Tecnologia e Manejo

29/06

Estado de São Paulo proíbe a caça de javali sob qualquer pretexto, forma e finalidade

Estado de São Paulo proíbe a caça de javali sob qualquer pretexto, forma e finalidade

 

Os javalis ‘ganharam uma batalha’ para a espécie. Permitida pelo Ibama desde que realizada por atiradores licenciados, a caça desses animais foi proibida “em todas as suas modalidades, sob qualquer pretexto, forma e para qualquer finalidade” no estado de São Paulo, nesta quinta-feira (28).

 

De autoria do deputado Roberto Trípoli (PV), a lei sancionada pelo governador Márcio França (PSB) tem como objetivo limitar a caça de javalis, espécie exótica e invasora no País, cujo abate foi permitido por instrução normativa do Ibama de 2013.

 

Mas a questão não se resume ao estado paulista.

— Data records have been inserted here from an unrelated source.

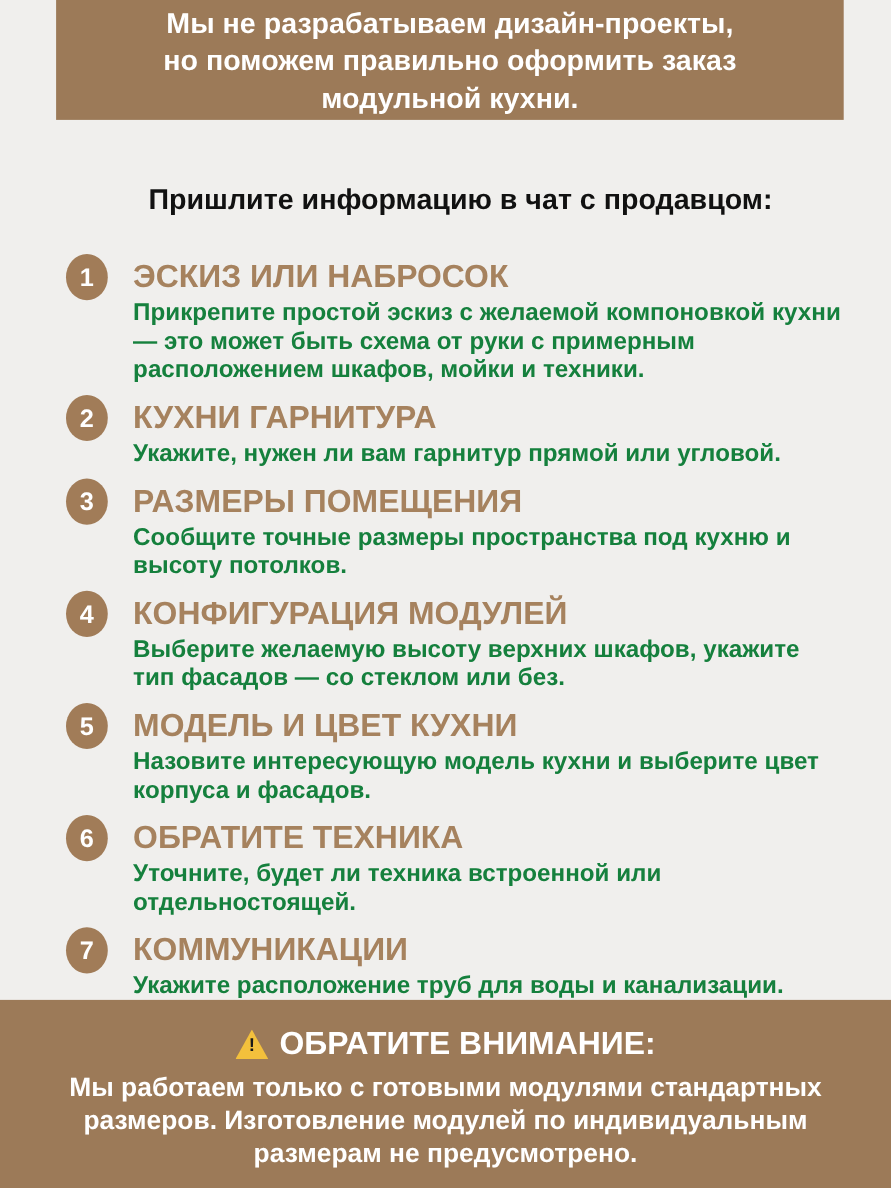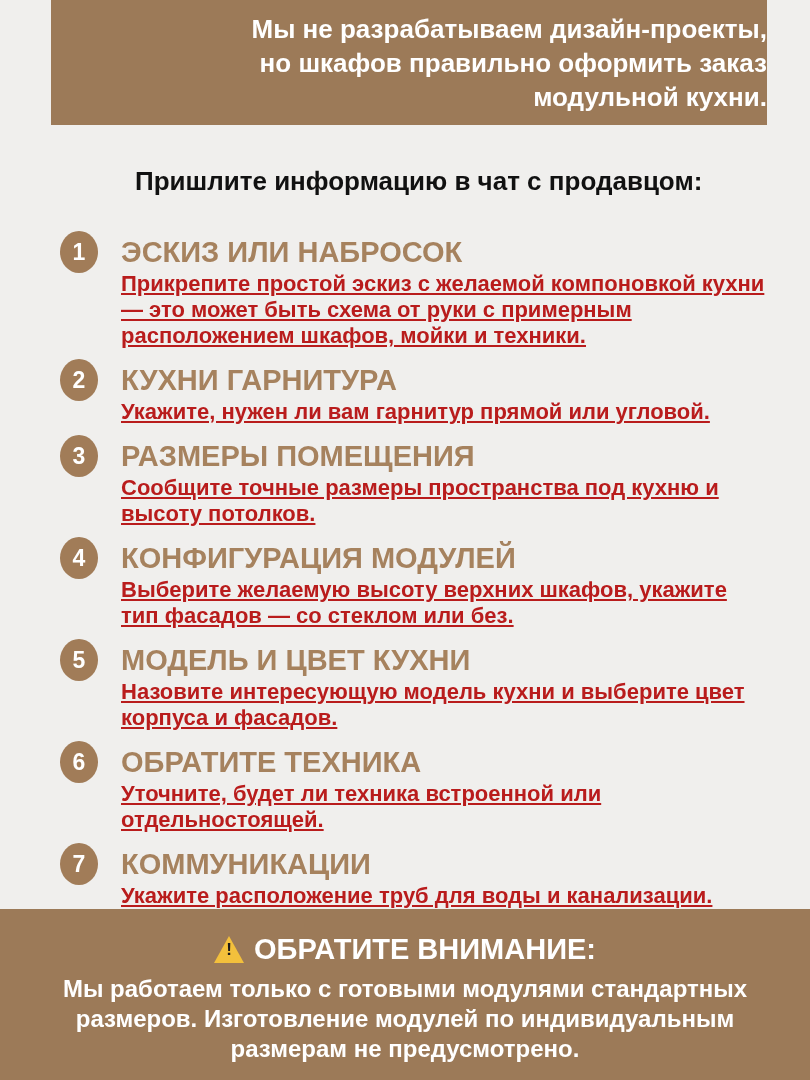--- a/index.html
+++ b/index.html
@@ -12,26 +12,26 @@
     height: 1080px;
     background: #f0efed;
   }
 
   
   .header-box {
     position: absolute;
     left: 51px;
     top: 0;
     width: 716px;
-    height: 125px;
+    height: 109px;
     background: #9c7a58;
     color: #ffffff;
     display: flex;
     flex-direction: column;
-    align-items: flex-end;
+    align-items: center;
     justify-content: center;
     text-align: center;
   }
   .header-box .hline {
     font-size: 26px;
     font-weight: bold;
     line-height: 34px;
     white-space: nowrap;
   }
 
@@ -81,22 +81,21 @@
     color: #a6825e;
     letter-spacing: 0px;
     white-space: nowrap;
   }
   .step-body {
     width: 645px;
     padding-top: 4px;
     font-size: 22px;
     line-height: 26px;
     font-weight: bold;
-    color: #b91c1c;
-    text-decoration: underline;
+    color: #15803d;
   }
 
   
   .footer-box {
     position: absolute;
     left: 0;
     bottom: 0;
     width: 810px;
     height: 171px;
     background: #9c7a58;
@@ -147,21 +146,21 @@
     font-weight: bold;
   }
 </style>
 </head>
 <body>
 
 <div class="canvas">
 
   <div class="header-box">
     <div class="hline">Мы не разрабатываем дизайн-проекты,</div>
-    <div class="hline">но шкафов правильно оформить заказ</div>
+    <div class="hline">но поможем правильно оформить заказ</div>
     <div class="hline">модульной кухни.</div>
   </div>
 
   <div class="subtitle">Пришлите информацию в чат с продавцом:</div>
 
   <div class="steps">
     <div class="step">
       <div class="step-badge">1</div>
       <div class="step-content">
         <div class="step-title">ЭСКИЗ ИЛИ НАБРОСОК</div>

Segundo o Ibama, o animal hoje se expande por 650 municípios e 12 Estados, além do Distrito Federal, e é um problema para o ambiente e para a agricultura.

 

No Paraná, os javalis são vistos como uma praga em regiões como os Campos Gerais. “No Parque de Vila Velha e em volta da Escarpa Devoniana há muitos javalis. Os animais estão cada vez em condições alimentares melhores, com saúde, mais força para fugir do predador e se reproduzirem. Há propriedades que têm a produção [agrícola] inviabilizada porque precisa fazer o replantio”, afirma o presidente do Sindicato Rural de Ponta Grossa, Gustavo Ribas Netto.

 

Segundo Ribas Netto, os javalis atacam as plantações do início ao fim do processo produtivo. “Eles buscam adubo no plantio, que é como um sal para eles, e depois comem as plantas”. Para o representante sindical, a espécie não é um problema apenas para a agricultura: é um problema sanitário. “O javali transmite doenças e matam também outros animais quando estão em bando”, conta.

 

Liberação polêmica

 

Pelo argumento do deputado Trípoli, o controle não mais poderá ser realizado por pessoas físicas ou jurídicas não governamentais. “Convertidos em alvo de caça, javalis são perseguidos, capturados e abatidos, ou diretamente executados. Com o uso de armamento pesado, muitos são alvejados e agonizam, por dias, antes do óbito. Utilizados na maior parte das caçadas, cães são destroçados por aquela espécie, em uma luta sangrenta e desigual”, pontua o projeto aprovado.

 

Entidades como a Federação da Agricultura e Pecuária do Estado de São Paulo (Faesp) se manifestaram contrárias ao projeto . A entidade enviou um ofício ao governador pedindo o veto.

 

O presidente do Sindicato Rural de Ponta Grossa defende que, no Paraná, deveria haver liberação generalizada da caça. “Precisamos de uma ação mais efetiva e ampla da caça ao javali”, afirma.

 

“A proibição da caça do javali em São Paulo pode inviabilizar várias culturas, como de milho, cana e amendoim”, afirma o agrônomo Rafael Salerno, da rede Aqui tem Javali, que monitora as ocorrências do animal pelo País e relatos sobre seus estragos.

 

Instrução do Ibama

 

A instrução normativa do Ibama é uma exceção a uma lei federal de 1967 que já proíbe a caça no Brasil e foi concedida ao se reconhecer o javali como espécie invasora nociva.

 

Pela normativa, o caçador autorizado pelo Ibama tem de entregar um documento ao órgão ambiental informando quantos indivíduos foram abatidos. Entre 2013 e o fim de 2016, último dado disponível, foram mortos, segundo esses informes, 17.344 animais - cerca de 1/4 em São Paulo. Mas há 31.136 pessoas cadastradas para fazer o manejo.

 

“Sabemos que os números estão subestimados, não mostram a realidade”, reconhece João Pessoa Riograndense, coordenador de Gestão da Biodiversidade, Florestas e Recuperação Ambiental do Ibama.

 

Por outro lado, há a suspeita de que o javali ou a variante “javaporco” (cruzamento da espécie exótica com a doméstica) tenha sido levado de propósito por caçadores para alguns lugares para serem soltos e, assim, haver a permissão de caça.